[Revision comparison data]
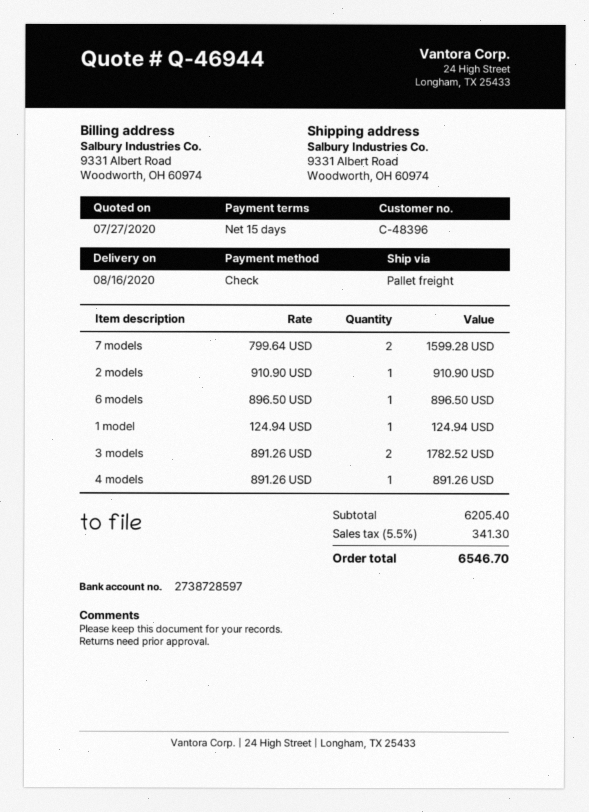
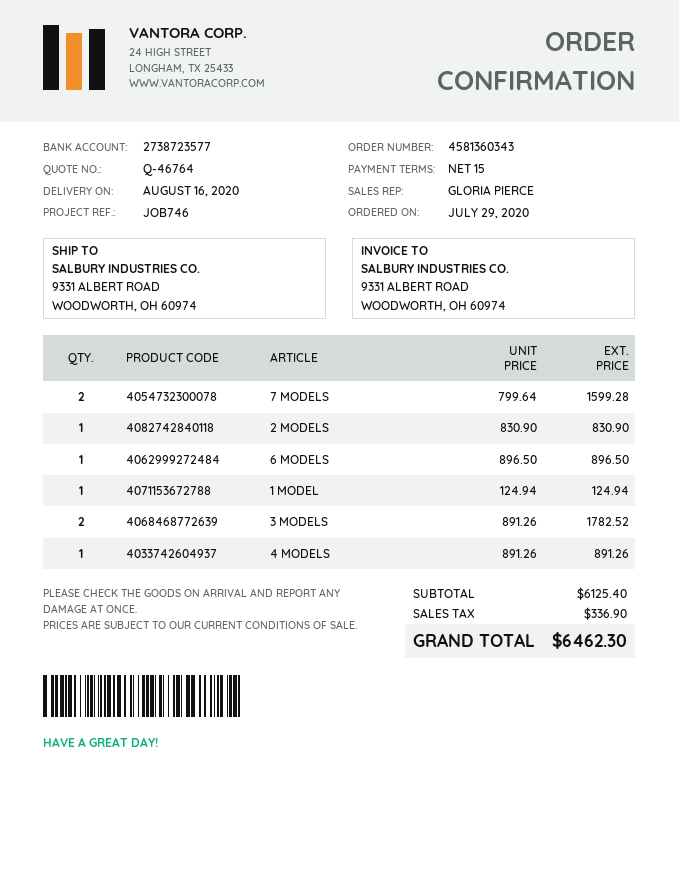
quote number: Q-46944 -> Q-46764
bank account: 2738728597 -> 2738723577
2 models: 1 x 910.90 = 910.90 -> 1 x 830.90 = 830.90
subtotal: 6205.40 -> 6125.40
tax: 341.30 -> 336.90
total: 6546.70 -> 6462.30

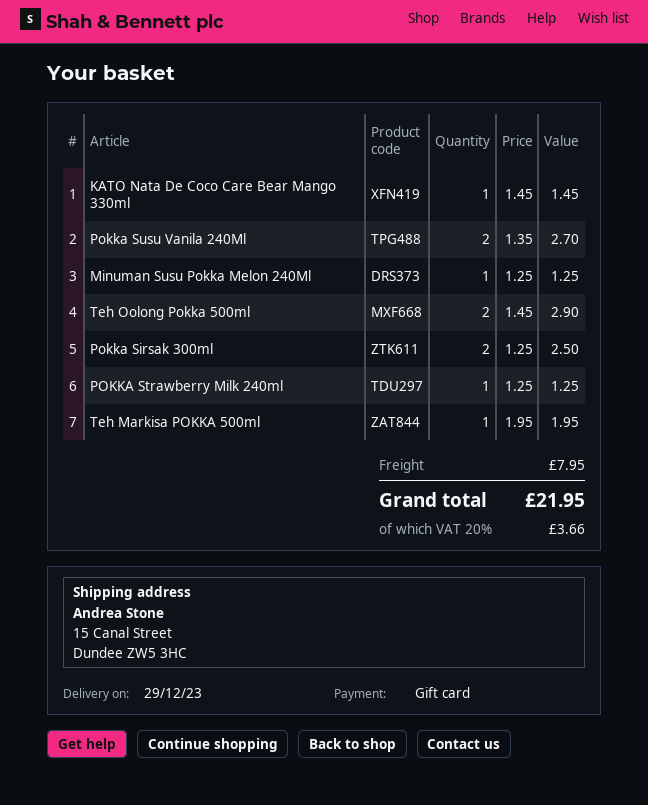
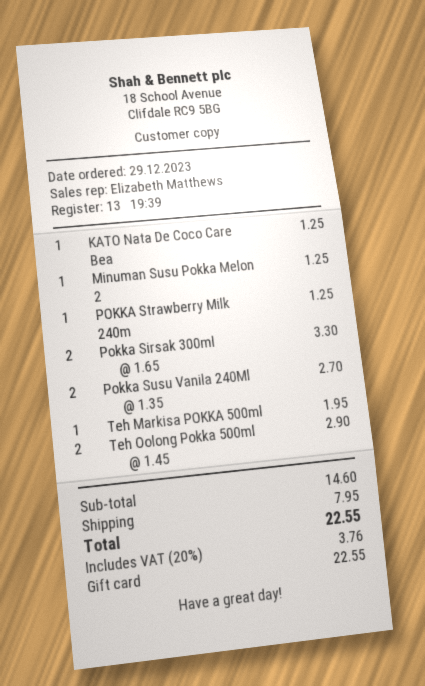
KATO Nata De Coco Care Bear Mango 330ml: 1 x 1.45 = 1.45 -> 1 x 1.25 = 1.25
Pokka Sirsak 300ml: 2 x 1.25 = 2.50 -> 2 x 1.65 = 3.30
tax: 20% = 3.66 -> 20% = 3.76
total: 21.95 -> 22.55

◆ Exercise brief ◆
Transcribe exactly the lines that go from the one holding "subtotal: 6205.40 -> 6125.40" through the last line of the entries, both included, and nothing besides them. Do not include any pictures.

◆ Solution to the problem ◆
subtotal: 6205.40 -> 6125.40
tax: 341.30 -> 336.90
total: 6546.70 -> 6462.30

KATO Nata De Coco Care Bear Mango 330ml: 1 x 1.45 = 1.45 -> 1 x 1.25 = 1.25
Pokka Sirsak 300ml: 2 x 1.25 = 2.50 -> 2 x 1.65 = 3.30
tax: 20% = 3.66 -> 20% = 3.76
total: 21.95 -> 22.55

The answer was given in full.